▶ _Work to be completed_:
Below are the entries. Transcribe exactly the lines from the one with "Predicted_PM10, 2025-10-26: none -> 8.398" through the one with "May 17: 5 -> 20", ends included, and leave out all others.

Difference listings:
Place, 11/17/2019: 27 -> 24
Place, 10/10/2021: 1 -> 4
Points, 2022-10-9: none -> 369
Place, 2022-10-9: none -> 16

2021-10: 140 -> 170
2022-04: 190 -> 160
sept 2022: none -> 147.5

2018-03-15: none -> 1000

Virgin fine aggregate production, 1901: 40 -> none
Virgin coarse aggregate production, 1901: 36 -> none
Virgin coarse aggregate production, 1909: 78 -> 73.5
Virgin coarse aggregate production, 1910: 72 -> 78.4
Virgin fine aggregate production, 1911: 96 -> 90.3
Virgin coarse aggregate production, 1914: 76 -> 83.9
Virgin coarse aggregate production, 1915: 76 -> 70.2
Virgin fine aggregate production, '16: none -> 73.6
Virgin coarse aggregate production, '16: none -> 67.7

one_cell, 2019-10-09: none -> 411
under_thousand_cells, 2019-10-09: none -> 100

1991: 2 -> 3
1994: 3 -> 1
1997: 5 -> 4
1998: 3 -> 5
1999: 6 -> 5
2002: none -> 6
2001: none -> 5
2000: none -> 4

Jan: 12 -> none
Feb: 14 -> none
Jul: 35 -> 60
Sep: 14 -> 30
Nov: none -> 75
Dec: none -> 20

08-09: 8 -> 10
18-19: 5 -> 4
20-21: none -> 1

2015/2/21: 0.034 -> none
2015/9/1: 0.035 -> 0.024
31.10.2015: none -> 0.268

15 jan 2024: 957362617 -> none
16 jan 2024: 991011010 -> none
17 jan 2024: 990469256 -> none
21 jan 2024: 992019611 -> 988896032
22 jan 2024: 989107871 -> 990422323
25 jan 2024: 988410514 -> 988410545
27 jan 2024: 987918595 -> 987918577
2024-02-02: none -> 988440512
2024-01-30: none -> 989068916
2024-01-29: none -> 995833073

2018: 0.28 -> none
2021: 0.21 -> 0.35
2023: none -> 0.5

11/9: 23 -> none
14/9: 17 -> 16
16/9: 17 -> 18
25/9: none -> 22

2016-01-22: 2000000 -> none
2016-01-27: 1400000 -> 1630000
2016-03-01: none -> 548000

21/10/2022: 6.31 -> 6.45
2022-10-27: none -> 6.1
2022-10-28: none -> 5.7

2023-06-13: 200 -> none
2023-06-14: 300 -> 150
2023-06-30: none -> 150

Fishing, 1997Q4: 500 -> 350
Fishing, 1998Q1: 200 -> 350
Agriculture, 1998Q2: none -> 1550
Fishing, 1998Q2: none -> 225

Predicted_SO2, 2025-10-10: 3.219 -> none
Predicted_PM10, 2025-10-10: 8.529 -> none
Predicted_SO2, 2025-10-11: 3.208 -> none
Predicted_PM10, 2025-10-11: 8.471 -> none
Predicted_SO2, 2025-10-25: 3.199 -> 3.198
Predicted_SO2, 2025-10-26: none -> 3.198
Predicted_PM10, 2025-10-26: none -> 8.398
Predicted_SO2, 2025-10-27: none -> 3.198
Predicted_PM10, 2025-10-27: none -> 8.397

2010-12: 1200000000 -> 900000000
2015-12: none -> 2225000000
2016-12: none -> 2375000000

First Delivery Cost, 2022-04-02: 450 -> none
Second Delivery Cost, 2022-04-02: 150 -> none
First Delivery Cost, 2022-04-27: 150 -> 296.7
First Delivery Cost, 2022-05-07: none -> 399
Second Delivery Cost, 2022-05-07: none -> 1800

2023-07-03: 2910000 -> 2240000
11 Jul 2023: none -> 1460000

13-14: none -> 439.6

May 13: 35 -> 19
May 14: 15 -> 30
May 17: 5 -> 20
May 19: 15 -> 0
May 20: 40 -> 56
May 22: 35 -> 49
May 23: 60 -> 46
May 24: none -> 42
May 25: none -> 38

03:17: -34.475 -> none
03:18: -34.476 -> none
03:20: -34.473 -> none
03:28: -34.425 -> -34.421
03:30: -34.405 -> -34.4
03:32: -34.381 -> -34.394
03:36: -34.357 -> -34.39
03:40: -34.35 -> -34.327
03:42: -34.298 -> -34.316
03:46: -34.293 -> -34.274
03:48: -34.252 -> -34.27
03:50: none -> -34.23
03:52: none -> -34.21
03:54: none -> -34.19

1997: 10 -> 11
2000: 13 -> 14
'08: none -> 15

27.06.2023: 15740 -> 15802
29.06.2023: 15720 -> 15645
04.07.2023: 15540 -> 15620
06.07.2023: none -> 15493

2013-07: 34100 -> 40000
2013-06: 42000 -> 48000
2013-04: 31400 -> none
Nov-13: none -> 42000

▶ _Response to this task_:
Predicted_PM10, 2025-10-26: none -> 8.398
Predicted_SO2, 2025-10-27: none -> 3.198
Predicted_PM10, 2025-10-27: none -> 8.397

2010-12: 1200000000 -> 900000000
2015-12: none -> 2225000000
2016-12: none -> 2375000000

First Delivery Cost, 2022-04-02: 450 -> none
Second Delivery Cost, 2022-04-02: 150 -> none
First Delivery Cost, 2022-04-27: 150 -> 296.7
First Delivery Cost, 2022-05-07: none -> 399
Second Delivery Cost, 2022-05-07: none -> 1800

2023-07-03: 2910000 -> 2240000
11 Jul 2023: none -> 1460000

13-14: none -> 439.6

May 13: 35 -> 19
May 14: 15 -> 30
May 17: 5 -> 20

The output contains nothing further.